PROBLEM TO SOLVE:
From the line with "- Use Be.never()" onward, reproduce each line of the entries exactly, ending at the last one, and add nothing.

ENTRIES SUPPLIED Block Start

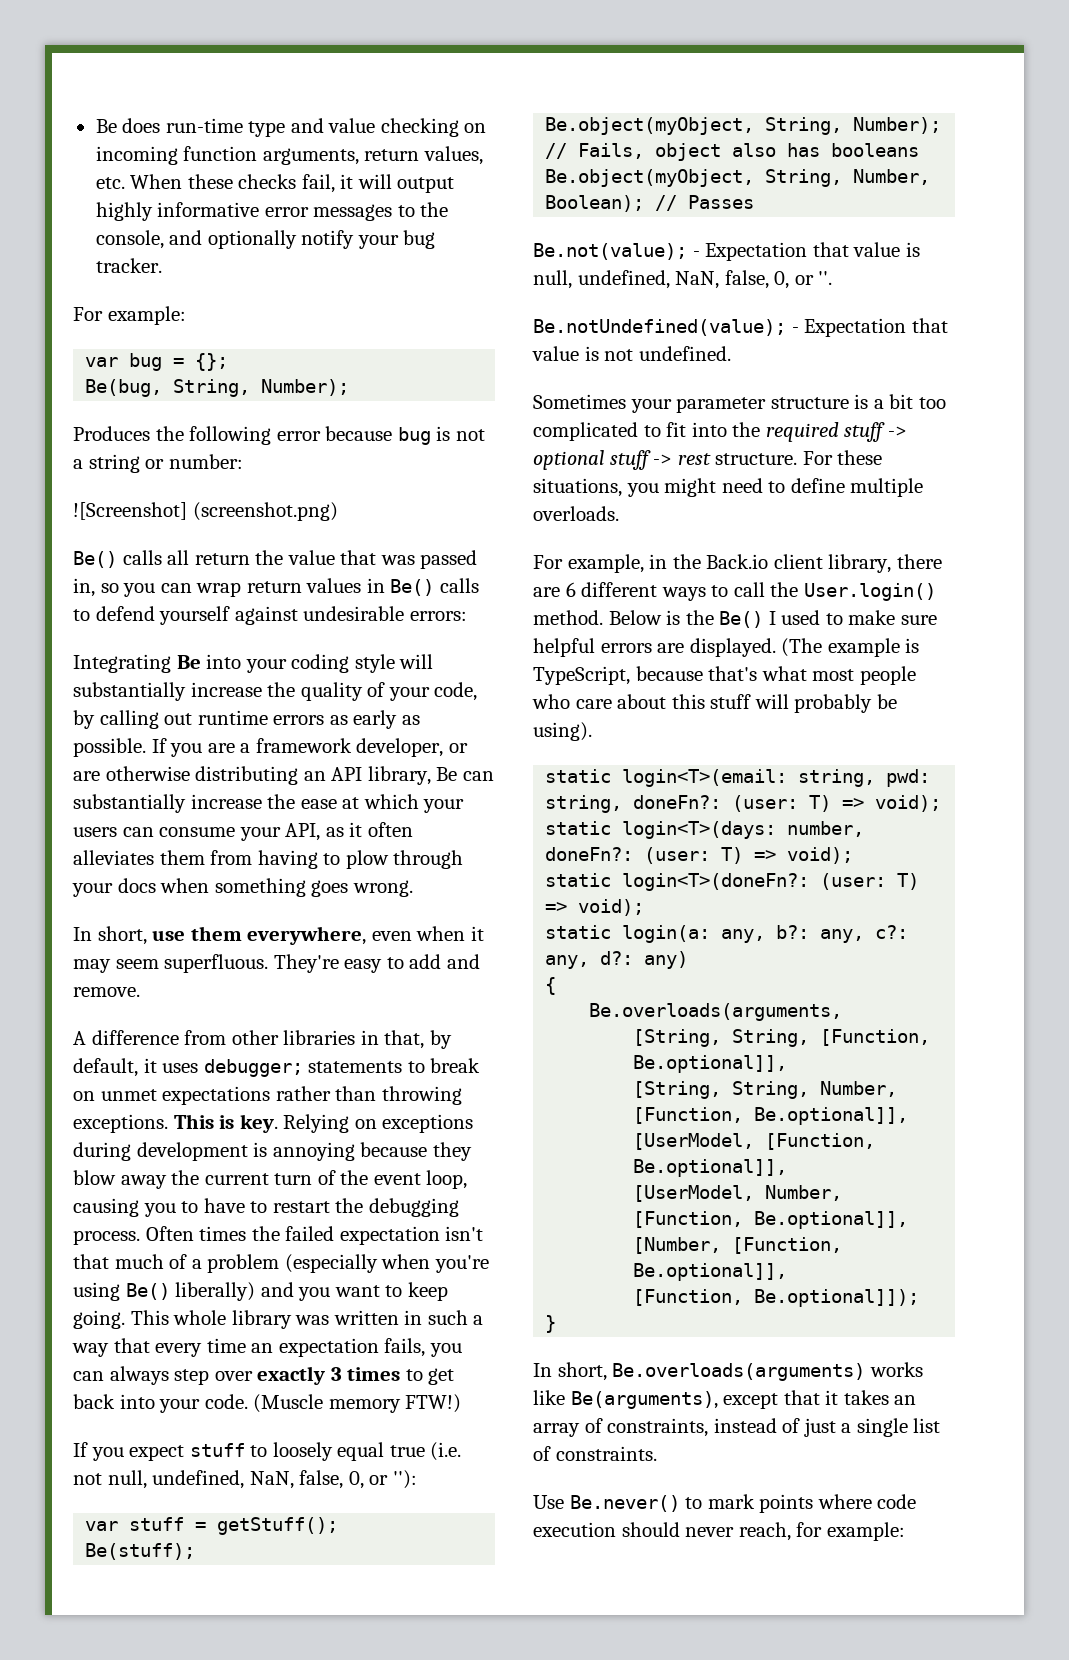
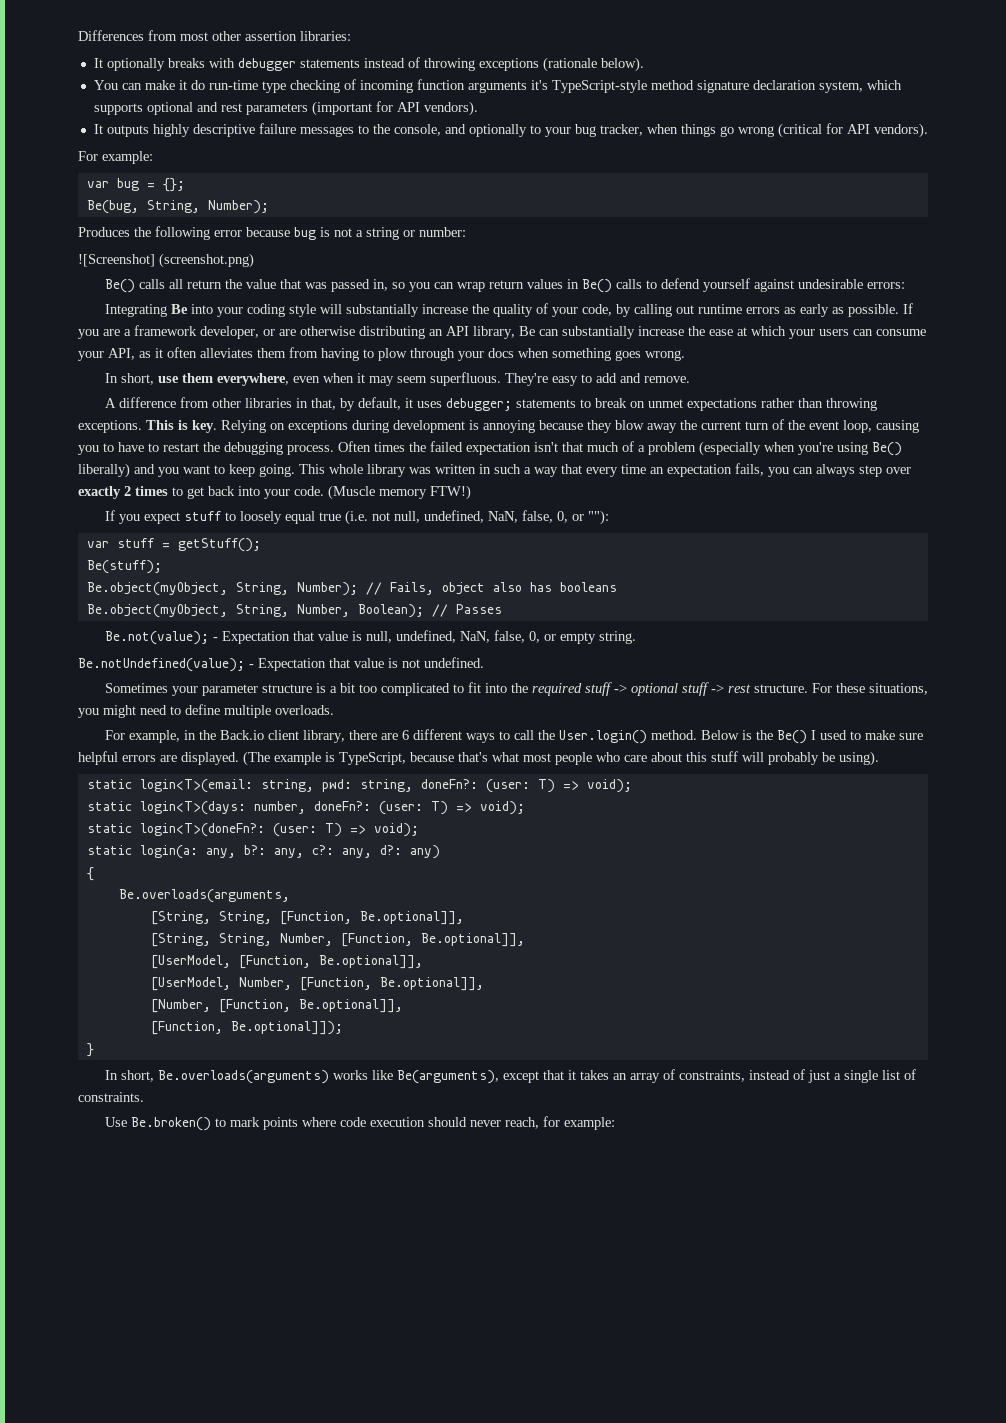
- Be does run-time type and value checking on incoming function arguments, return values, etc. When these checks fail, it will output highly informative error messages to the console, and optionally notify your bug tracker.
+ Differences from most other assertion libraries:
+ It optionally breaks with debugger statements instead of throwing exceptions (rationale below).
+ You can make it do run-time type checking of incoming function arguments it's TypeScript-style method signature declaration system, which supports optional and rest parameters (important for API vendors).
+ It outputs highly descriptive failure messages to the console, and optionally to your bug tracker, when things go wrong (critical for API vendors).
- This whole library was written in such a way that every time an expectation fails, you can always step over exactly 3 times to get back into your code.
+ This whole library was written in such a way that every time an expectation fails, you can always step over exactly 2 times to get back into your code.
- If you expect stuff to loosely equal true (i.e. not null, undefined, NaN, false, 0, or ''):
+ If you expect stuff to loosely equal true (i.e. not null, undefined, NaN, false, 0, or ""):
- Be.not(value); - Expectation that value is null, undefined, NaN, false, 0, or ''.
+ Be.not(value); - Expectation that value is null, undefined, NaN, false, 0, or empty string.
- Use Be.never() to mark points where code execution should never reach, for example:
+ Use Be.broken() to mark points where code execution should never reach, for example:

ENTRIES SUPPLIED Block End

RESULT BELOW:
- Use Be.never() to mark points where code execution should never reach, for example:
+ Use Be.broken() to mark points where code execution should never reach, for example:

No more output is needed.